____ Dataset excerpts
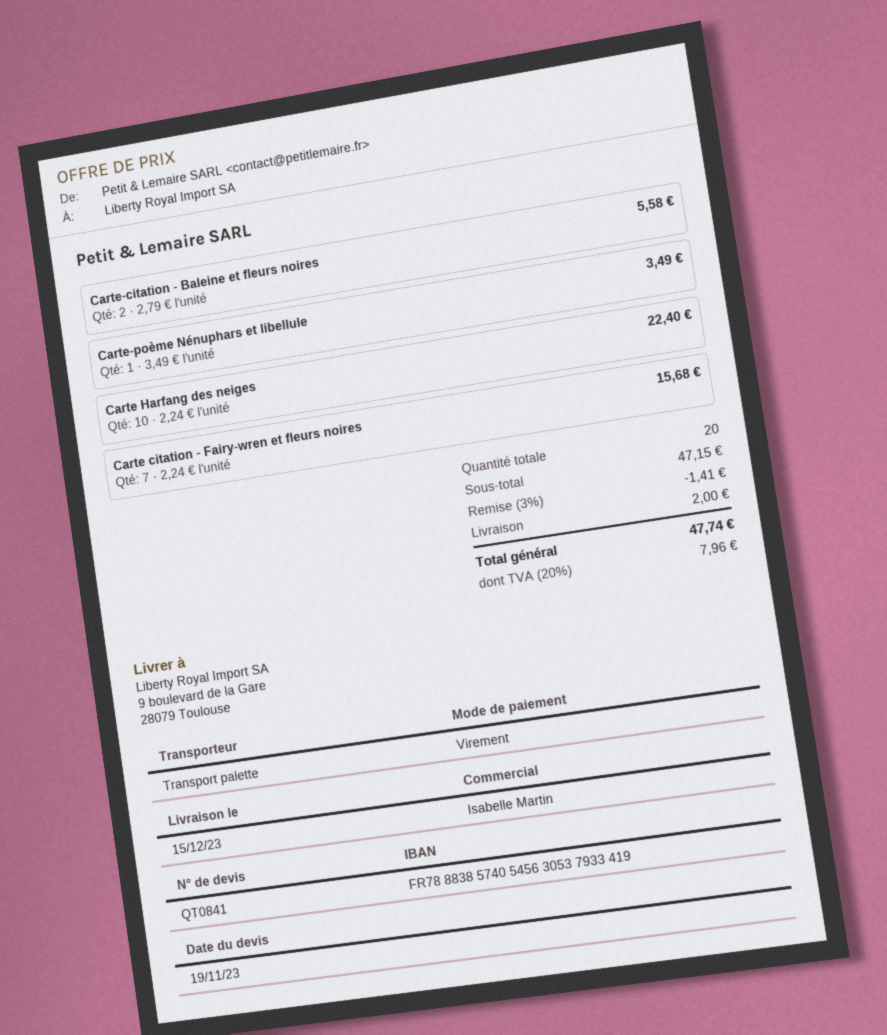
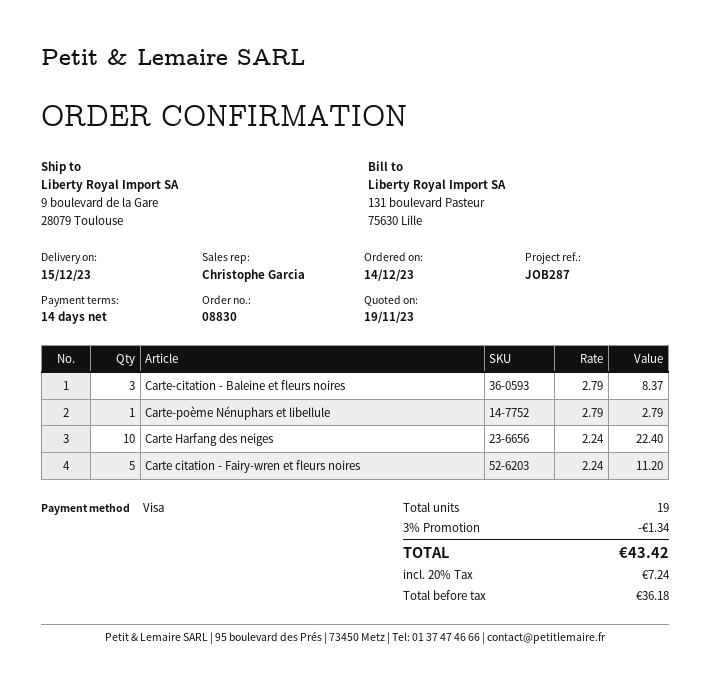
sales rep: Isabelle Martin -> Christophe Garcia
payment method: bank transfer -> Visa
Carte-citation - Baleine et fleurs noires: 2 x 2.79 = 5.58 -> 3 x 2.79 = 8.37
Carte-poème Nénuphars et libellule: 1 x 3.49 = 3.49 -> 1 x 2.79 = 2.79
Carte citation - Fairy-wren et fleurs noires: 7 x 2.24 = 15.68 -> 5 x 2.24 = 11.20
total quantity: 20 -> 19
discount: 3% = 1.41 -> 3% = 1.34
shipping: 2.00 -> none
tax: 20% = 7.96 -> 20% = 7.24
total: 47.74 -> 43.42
________
____ Dataset excerpts
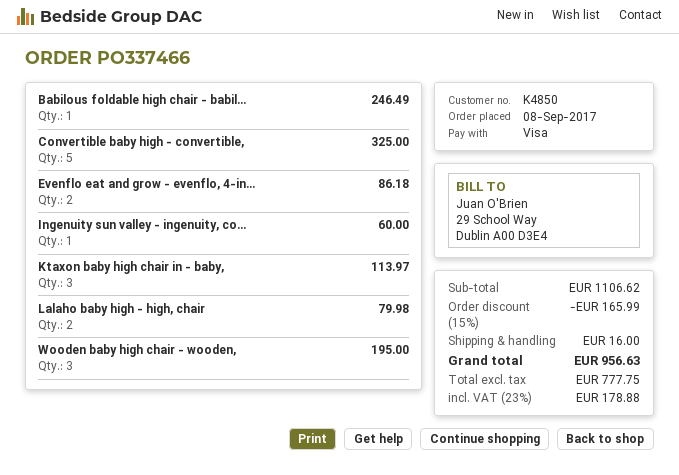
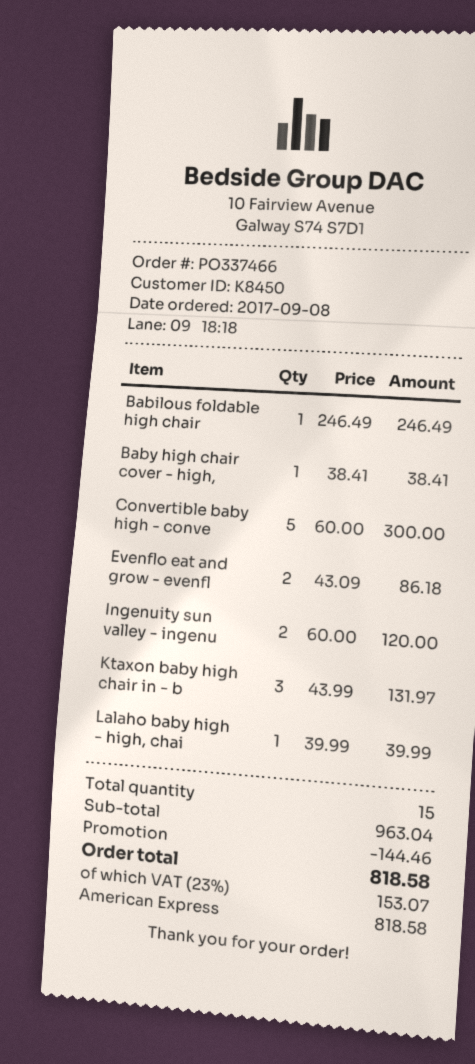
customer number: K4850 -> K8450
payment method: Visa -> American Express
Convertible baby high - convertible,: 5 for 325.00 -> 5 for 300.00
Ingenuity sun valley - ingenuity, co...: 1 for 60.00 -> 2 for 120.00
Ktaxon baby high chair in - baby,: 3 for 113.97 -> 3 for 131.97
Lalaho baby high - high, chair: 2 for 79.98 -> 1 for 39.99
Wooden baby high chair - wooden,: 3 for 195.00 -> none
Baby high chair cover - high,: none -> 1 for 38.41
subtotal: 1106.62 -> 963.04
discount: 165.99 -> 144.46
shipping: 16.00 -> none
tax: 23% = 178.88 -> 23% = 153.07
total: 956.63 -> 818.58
________
Transcribe, exactly and without additions, the lines of the records above, beginning with the line that contains "sales rep: Isabelle" and ending with the line that contains "total: 47.74 -> 43.42", both included.

### Task output
sales rep: Isabelle Martin -> Christophe Garcia
payment method: bank transfer -> Visa
Carte-citation - Baleine et fleurs noires: 2 x 2.79 = 5.58 -> 3 x 2.79 = 8.37
Carte-poème Nénuphars et libellule: 1 x 3.49 = 3.49 -> 1 x 2.79 = 2.79
Carte citation - Fairy-wren et fleurs noires: 7 x 2.24 = 15.68 -> 5 x 2.24 = 11.20
total quantity: 20 -> 19
discount: 3% = 1.41 -> 3% = 1.34
shipping: 2.00 -> none
tax: 20% = 7.96 -> 20% = 7.24
total: 47.74 -> 43.42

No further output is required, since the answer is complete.